The required answer is the count of lines in the records that contain "البيطري", with no other text.

· · ·

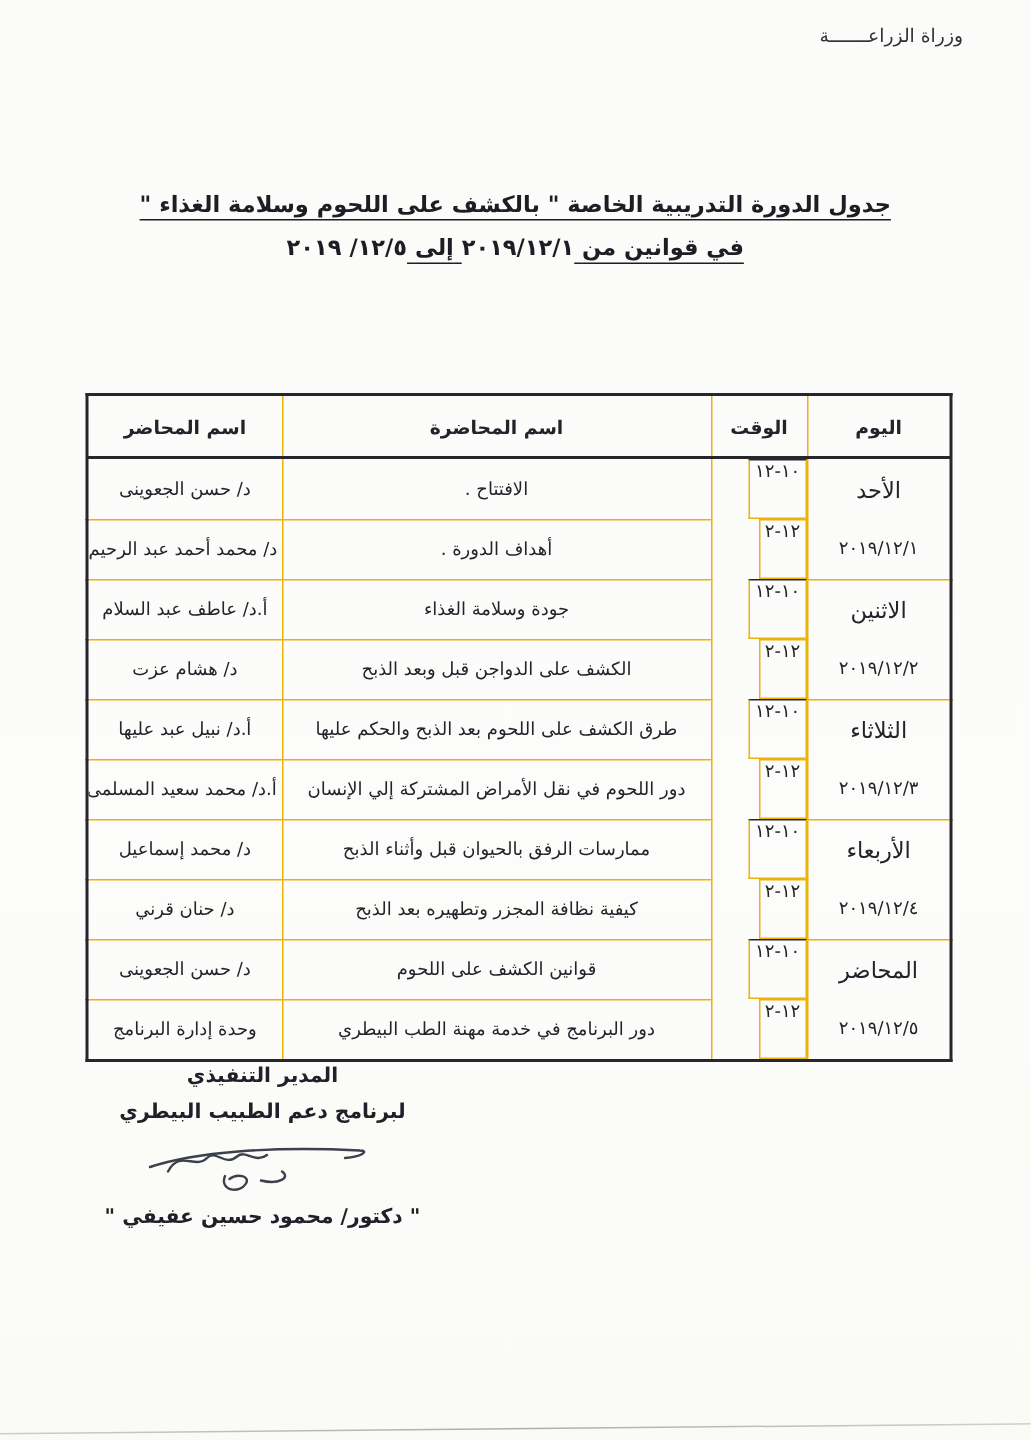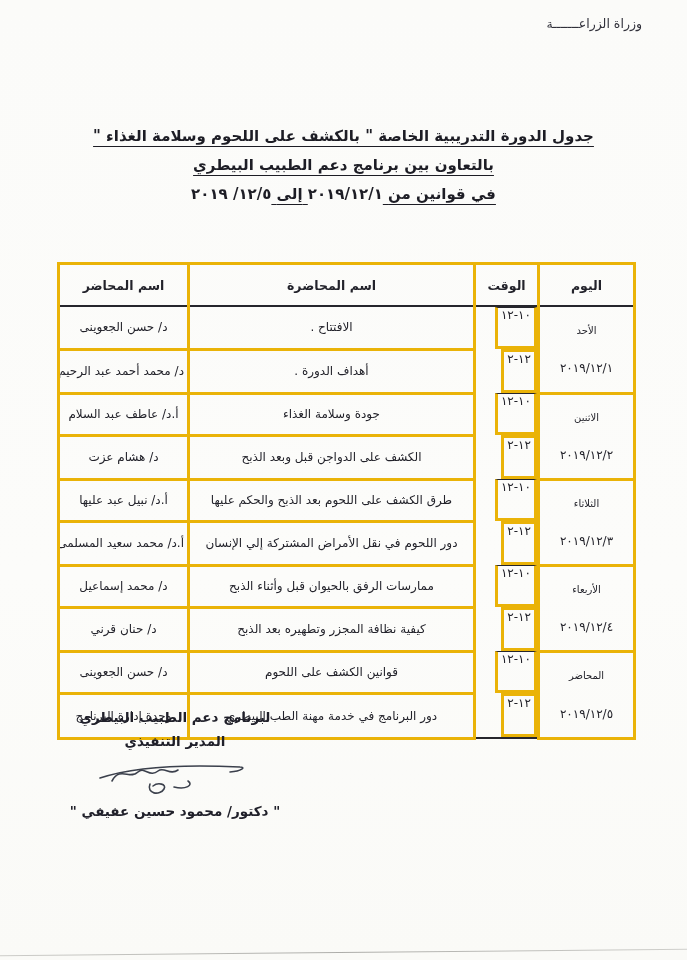--- a/index.html
+++ b/index.html
@@ -35,35 +35,35 @@
   }
   .num{direction:ltr;unicode-bidi:bidi-override;display:inline-block;}
   
   table.schedule{
     position:absolute;top:262px;left:57px;
     width:576px;border-collapse:collapse;direction:rtl;
     table-layout:fixed;
   }
   table.schedule{border:2px solid #26262c;}
   table.schedule td{
-    border:3px solid #eab308;
+    border:1px solid #eab308;
     text-align:center;vertical-align:middle;
     padding:0 3px;overflow:hidden;white-space:nowrap;
     font-size:12px;height:38px;color:#23232b;
   }
   tr.hdr td{
     height:40px;font-weight:bold;font-size:12.5px;
     border-bottom:2px solid #26262c;
   }
   tr.group-start td{border-top:1.6px solid #26262c;}
   td.day-cell{padding:0;}
   .day-name,.day-date{
     height:38px;display:flex;align-items:center;justify-content:center;
   }
-  .day-name{font-size:10px;}
+  .day-name{font-size:15px;}
   
   .sig-block{
     position:absolute;top:705px;left:25px;width:300px;
     direction:rtl;text-align:center;
     font-weight:bold;font-size:13.5px;line-height:24px;color:#20202a;
   }
   .sig-svg{display:block;margin:1px auto 0;}
   .sig-name{margin-top:1px;}
   
   .page-edge{
@@ -76,21 +76,20 @@
 <body>
 
 <div class="paper"></div>
 
 <div class="letterhead">
   <span class="lh-line" style="display:block">وزراة الزراعـــــــة</span>
 </div>
 
 <div class="title-block">
   <span class="title-line">جدول الدورة التدريبية الخاصة " بالكشف على اللحوم وسلامة الغذاء "</span>
-  <span class="title-line">بالتعاون بين برنامج دعم الطبيب البيطري</span>
   <span class="title-line"><span>في قوانين من</span>&nbsp;<span class="num">٢٠١٩/١٢/١</span>&nbsp;<span>إلى</span>&nbsp;<span class="num">٢٠١٩ /١٢/٥</span></span>
 </div>
 
 <table class="schedule">
   <colgroup>
     <col style="width:96px">
       <col style="width:64px">
       <col style="width:286px">
       <col style="width:130px">
   </colgroup>
@@ -173,22 +172,22 @@
   </tr>
   <tr>
     <td class="num">٢-١٢</td>
     <td>دور البرنامج في خدمة مهنة الطب البيطري</td>
     <td>وحدة إدارة البرنامج</td>
   </tr>
 </tbody>
   </table>
 
 <div class="sig-block">
+  <span style="display:block">المدير التنفيذي</span>
   <span style="display:block">لبرنامج دعم الطبيب البيطري</span>
-  <span style="display:block">المدير التنفيذي</span>
   <svg class="sig-svg" width="170" height="44" viewBox="0 0 170 44">
     <g fill="none" stroke="#3b404c" stroke-width="1.6" stroke-linecap="round">
       <path d="M22 27 C 30 12, 40 26, 48 18 C 54 12, 60 24, 68 17 C 74 12, 80 22, 88 16"></path>
       <path d="M10 24 C 40 14, 90 10, 150 13 C 156 13, 152 17, 140 18"></path>
       <path d="M60 30 C 56 40, 70 42, 74 35 C 77 30, 68 28, 63 32"></path>
       <path d="M84 33 C 96 36, 104 31, 98 27"></path>
     </g>
   </svg>
   <span class="sig-name" style="display:block">" دكتور/ محمود حسين عفيفي "</span>
 </div>

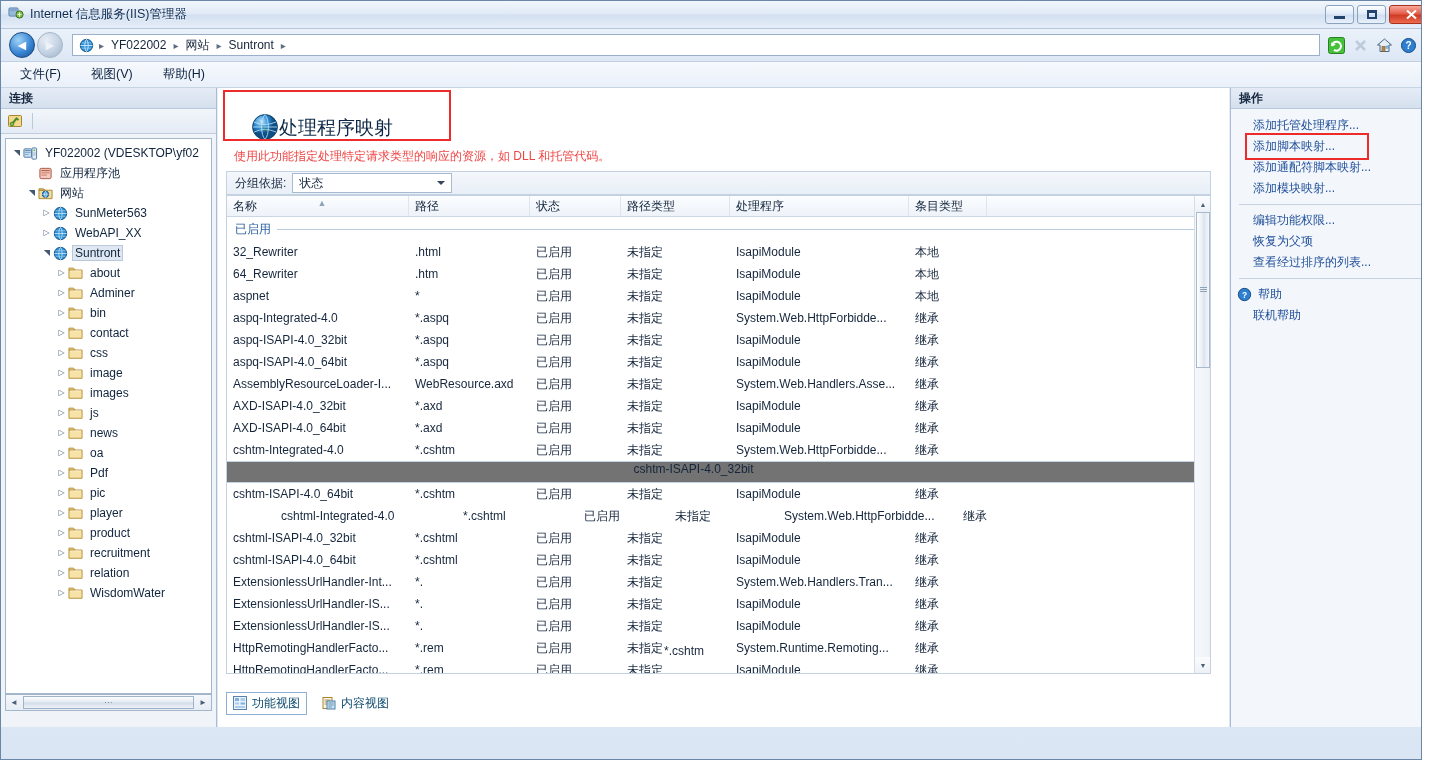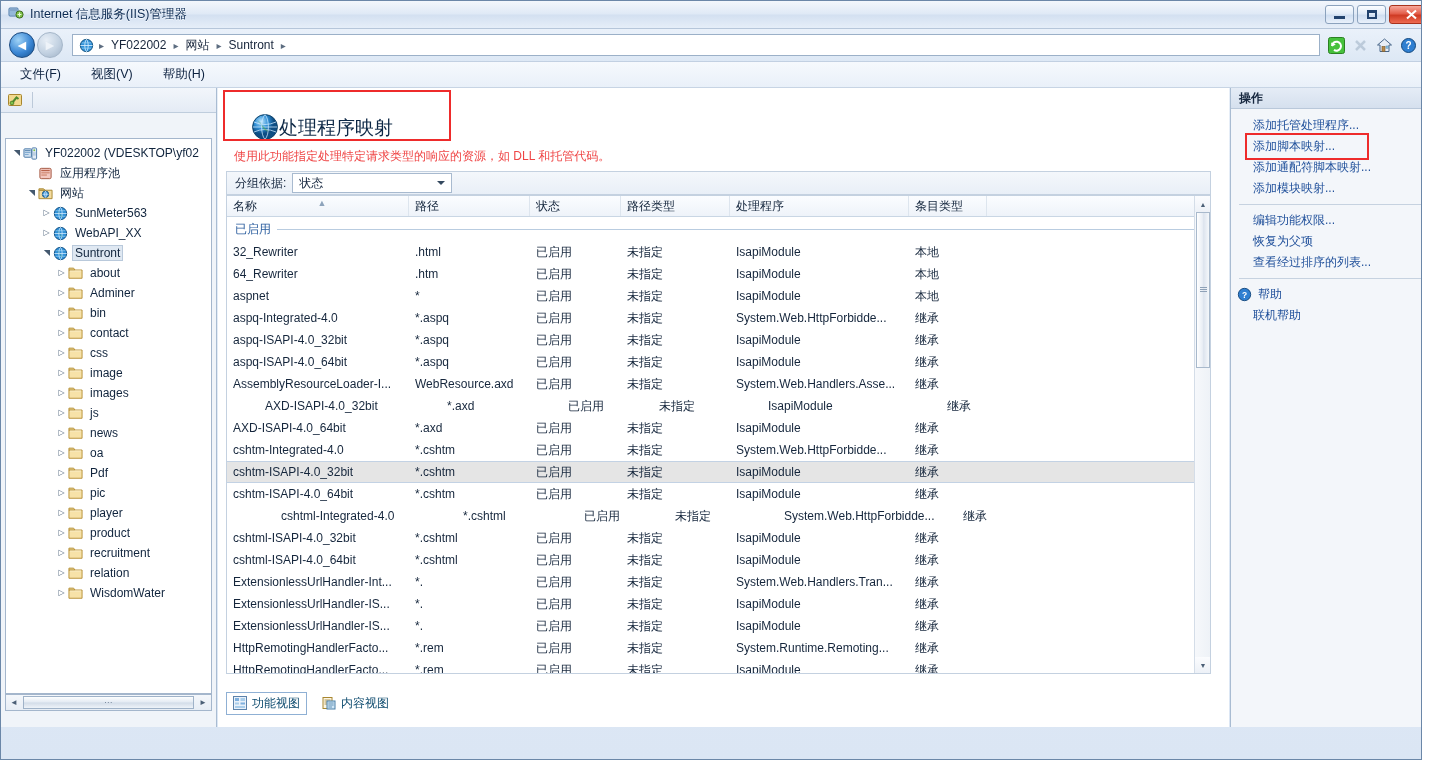--- a/index.html
+++ b/index.html
@@ -179,21 +179,21 @@
   #list-head .hc {
     position: relative; font-size: 12px; color: #13253c;
     display: flex; align-items: center; padding-left: 6px;
     border-right: 1px solid #dde5ee; white-space: nowrap;
   }
   #list-head .hc .sortmark {
     position: absolute; left: 50%; top: 2px; font-size: 9px; color: #8da3bb;
   }
   #rows { position: relative; }
   .grow { display: flex; height: 22px; align-items: center; font-size: 12px; color: #15263c; }
-  .grow.sel { background: #e5e5e5; border-top: 1px solid #c3d2e4; border-bottom: 1px solid #c3d2e4; }
+  .grow.sel { background: #737373; border-top: 1px solid #c3d2e4; border-bottom: 1px solid #c3d2e4; flex-direction: column; }
   .gcell {
     padding-left: 6px; overflow: hidden; text-overflow: ellipsis; white-space: nowrap;
   }
   .grouphdr { display: flex; height: 24px; align-items: center; }
   .grouphdr .gtext { color: #2a5d9e; font-size: 12px; padding-left: 8px; white-space: nowrap; }
   .grouphdr .gline { flex: 1 1 auto; height: 1px; background: #b9cce0; margin: 0 4px 0 6px; }
   #vscroll {
     position: absolute; right: 0; top: 0; width: 16px; height: 100%;
     background: linear-gradient(90deg,#f6f8fb 0%, #eef2f7 100%);
     border-left: 1px solid #d4dde8;
@@ -346,20 +346,21 @@
     </div>
   </div>
 
   <div id="menubar">
     <span class="mi">文件(F)</span>
     <span class="mi">视图(V)</span>
     <span class="mi">帮助(H)</span>
   </div>
 
   <div id="left">
+    <div class="panel-head">连接</div>
     <div id="conn-toolbar">
       <span style="display:flex;">
         <svg width="17" height="17" viewBox="0 0 17 17">
           <rect x="1.5" y="2.5" width="13" height="11" rx="1" fill="#f2d98f" stroke="#a8862f"></rect>
           <path d="M5 11 L9.5 5.5 L11.5 7" stroke="#4f8b2e" stroke-width="2" fill="none"></path>
           <circle cx="5" cy="11" r="1.9" fill="#7fc24a" stroke="#3d6b1e" stroke-width=".7"></circle>
         </svg>
       </span>
       <span class="sep"></span>
     </div>
@@ -754,21 +755,21 @@
           <div class="grow">
             <div class="gcell" style="width: 182px; flex: 0 0 182px;">AssemblyResourceLoader-I...</div>
             <div class="gcell" style="width: 121px; flex: 0 0 121px;">WebResource.axd</div>
             <div class="gcell" style="width: 91px; flex: 0 0 91px;">已启用</div>
             <div class="gcell" style="width: 109px; flex: 0 0 109px;">未指定</div>
             <div class="gcell" style="width: 179px; flex: 0 0 179px;">System.Web.Handlers.Asse...</div>
             <div class="gcell" style="width: 78px; flex: 0 0 78px;">继承</div>
             <div class="gcell" style="width: 209px; flex: 0 0 209px;"></div>
           </div>
           <div class="grow">
-            <div class="gcell" style="width: 182px; flex: 0 0 182px; margin-left: 32px;">AXD-ISAPI-4.0_32bit</div>
+            <div class="gcell" style="width: 182px; flex: 0 0 182px;">AXD-ISAPI-4.0_32bit</div>
             <div class="gcell" style="width: 121px; flex: 0 0 121px;">*.axd</div>
             <div class="gcell" style="width: 91px; flex: 0 0 91px;">已启用</div>
             <div class="gcell" style="width: 109px; flex: 0 0 109px;">未指定</div>
             <div class="gcell" style="width: 179px; flex: 0 0 179px;">IsapiModule</div>
             <div class="gcell" style="width: 78px; flex: 0 0 78px;">继承</div>
             <div class="gcell" style="width: 209px; flex: 0 0 209px;"></div>
           </div>
           <div class="grow">
             <div class="gcell" style="width: 182px; flex: 0 0 182px;">AXD-ISAPI-4.0_64bit</div>
             <div class="gcell" style="width: 121px; flex: 0 0 121px;">*.axd</div>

· · ·

--- TASK OUTPUT ---
3